3. En premier lieu, ainsi qu'il a été dit au point 2, la décision du 17 janvier 2018 par laquelle le directeur du groupe hospitalier de La Rochelle-Ré-Aunis portant notamment refus de prolongation d'activité de M. B à compter du 6 avril 2018 a été annulée par un jugement du tribunal administratif de Poitiers du 27 novembre 2019 devenu définitif fondé sur le motif que cette décision était dépourvue de motivation en droit. Saisi de la demande de prolongation d'activité de M. B, le directeur du groupe hospitalier devait apprécier la situation de l'intéressé à la date d'effet de la décision annulée en appliquant les dispositions en vigueur à cette date.
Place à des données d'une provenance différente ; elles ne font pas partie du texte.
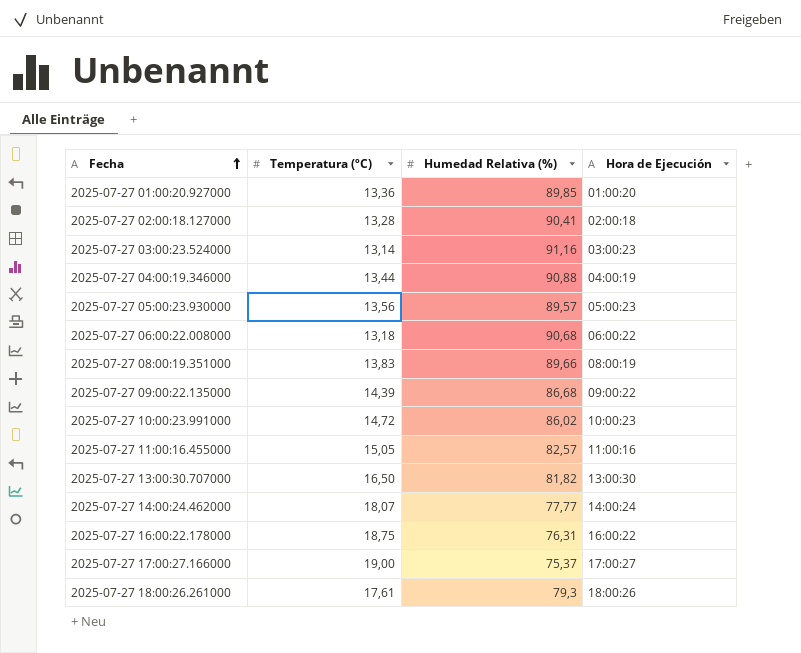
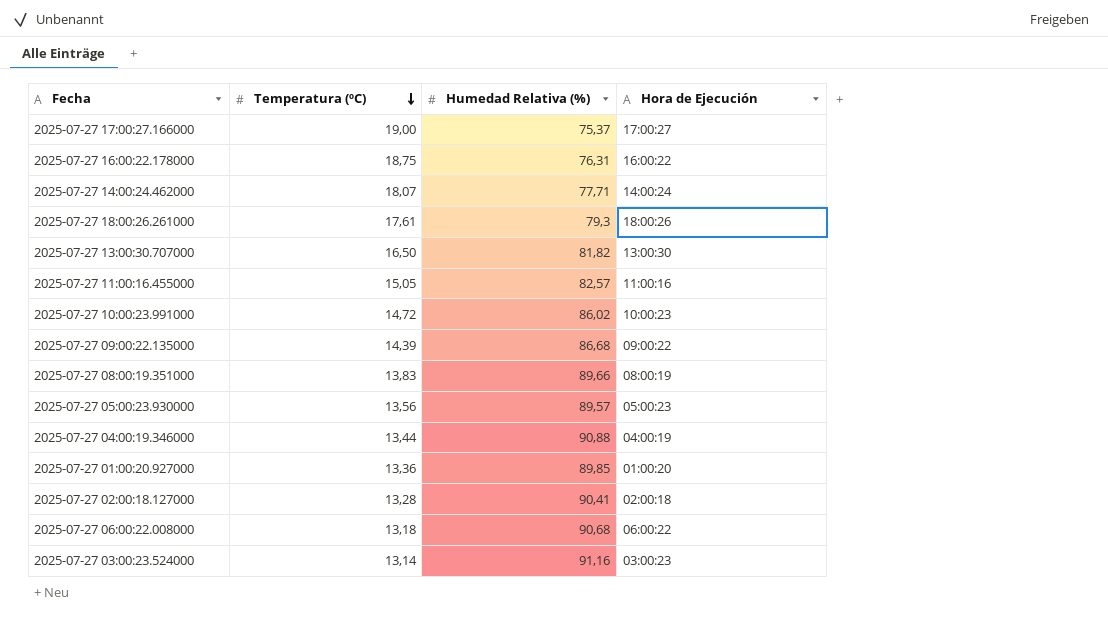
row order: Fecha ascending -> Temperatura (ºC) descending
2025-07-27 14:00:24.462000 | Humedad Relativa (%): 77,77 -> 77,71

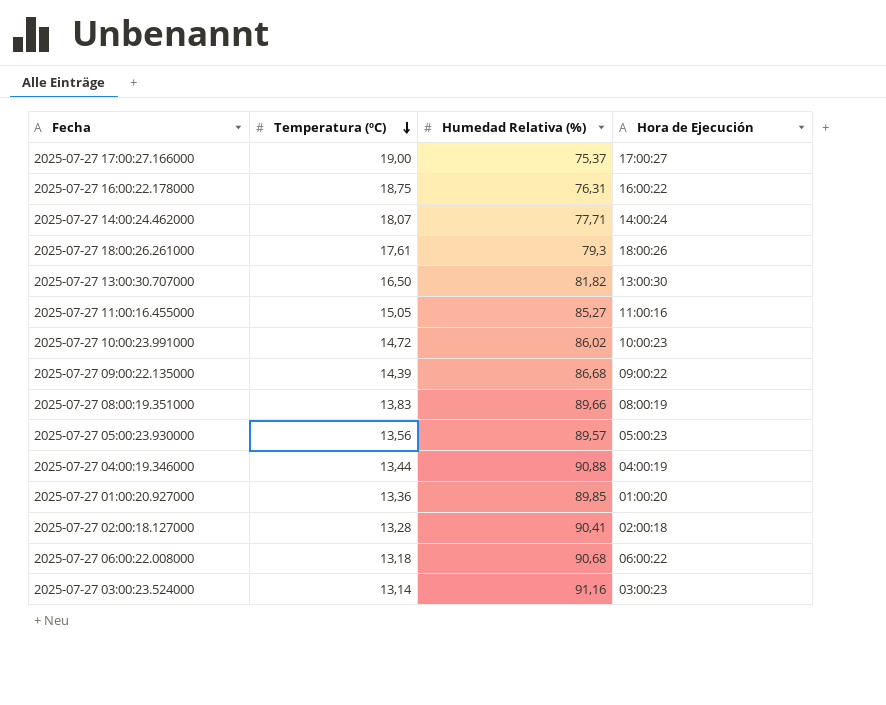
2025-07-27 11:00:16.455000 | Humedad Relativa (%): 82,57 -> 85,27

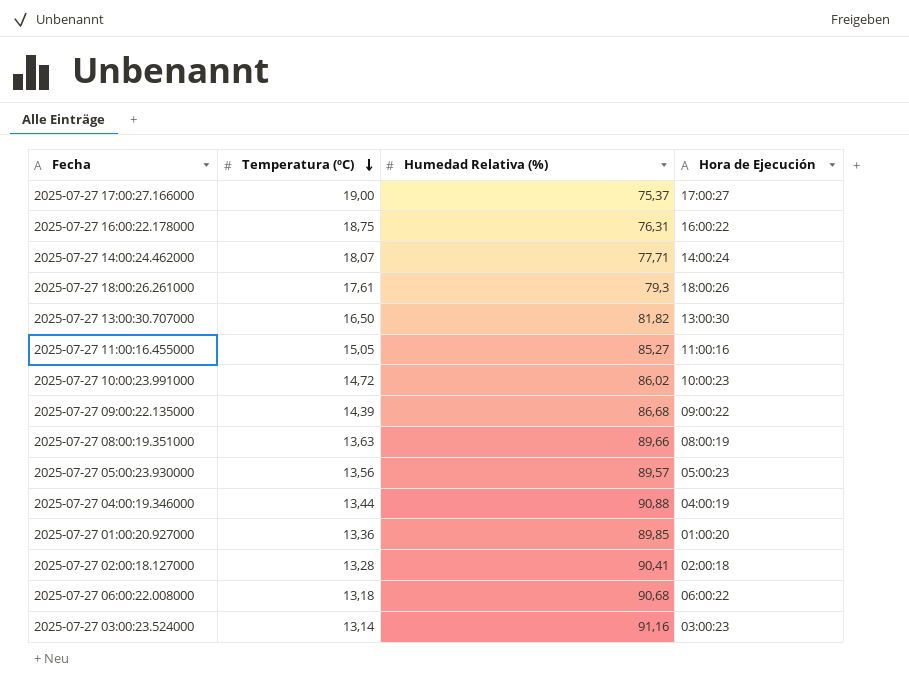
2025-07-27 08:00:19.351000 | Temperatura (ºC): 13,83 -> 13,63

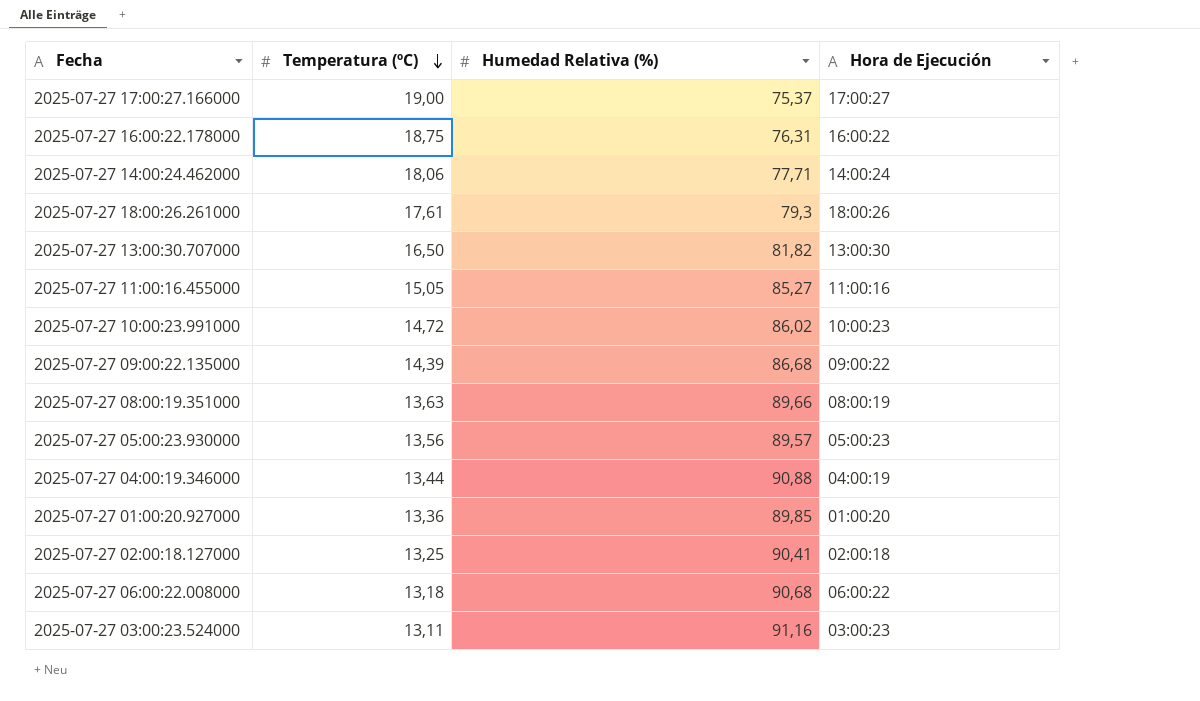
2025-07-27 14:00:24.462000 | Temperatura (ºC): 18,07 -> 18,06
2025-07-27 02:00:18.127000 | Temperatura (ºC): 13,28 -> 13,25
2025-07-27 03:00:23.524000 | Temperatura (ºC): 13,14 -> 13,11

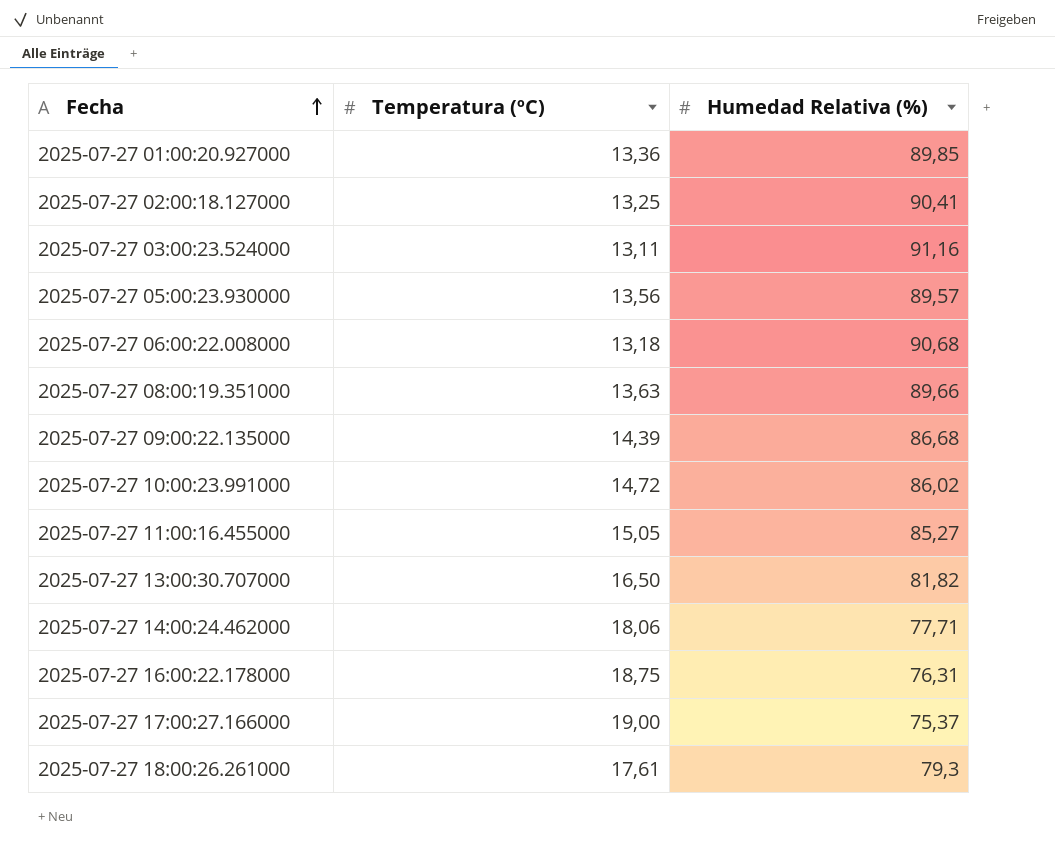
row order: Temperatura (ºC) descending -> Fecha ascending
column Hora de Ejecución | position: 4 -> none
row 2025-07-27 04:00:19.346000: 13,44 | 90,88 | 04:00:19 -> none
Dès lors, contrairement à ce que soutient M. B en appel, en examinant sa demande compte tenu des circonstances de droit et de fait existant à la date du 6 avril 2018, date d'effet du refus de prolongation d'activité annulé, et non à la date du 29 septembre 2019, date d'édiction du nouveau refus de prolongation d'activité en litige, le directeur du groupe hospitalier de La Rochelle-Ré-Aunis n'a pas commis d'erreur de droit.

4. En second lieu, ainsi qu'il a été dit ci-dessus, la situation de M. B devait être appréciée à la date 6 avril 2018, à laquelle il est constant que M. B n'était pas médicalement apte à l'exercice des fonctions pour lesquelles il avait sollicité une prolongation d'activité. Par suite, c'est à bon droit que le tribunal, se plaçant à la date d'effet de la décision annulée, a écarté le moyen tiré de l'erreur manifeste d'appréciation, à l'appui duquel M. B ne peut utilement se prévaloir de la circonstance qu'il était apte à l'exercice de ces fonctions à la date du jugement attaqué.

Sur la légalité de la décision portant admission à la retraite :

5. Il résulte de ce qui précède que M. B n'est pas fondé à invoquer, par voie d'exception, à l'appui de ses conclusions dirigées contre la décision portant admission à la retraite, l'illégalité de la décision lui refusant une prolongation d'activité.

6. Il résulte de tout ce qui précède que la requête d'appel de M. B est manifestement dépourvue de fondement et peut être rejetée selon la procédure prévue par les dispositions citées au point 1 du dernier alinéa de l'article R. 222-1 du code de justice administrative.

ORDONNE :

Article 1er : La requête de M. B est rejetée.

Article 2 : La présente ordonnance sera notifiée à M. A B.

Une copie sera adressée pour information au directeur du groupe hospitalier de La Rochelle-Ré-Aunis.

Fait à Bordeaux, le 29 juin 2023.

Karine Butéri

La République mande et ordonne au ministre de la santé et de la prévention, en ce qui le concerne, et à tous commissaires de justice à ce requis, en ce qui concerne les voies de droit commun contre les parties privées, de pourvoir à l'exécution de la présente ordonnance.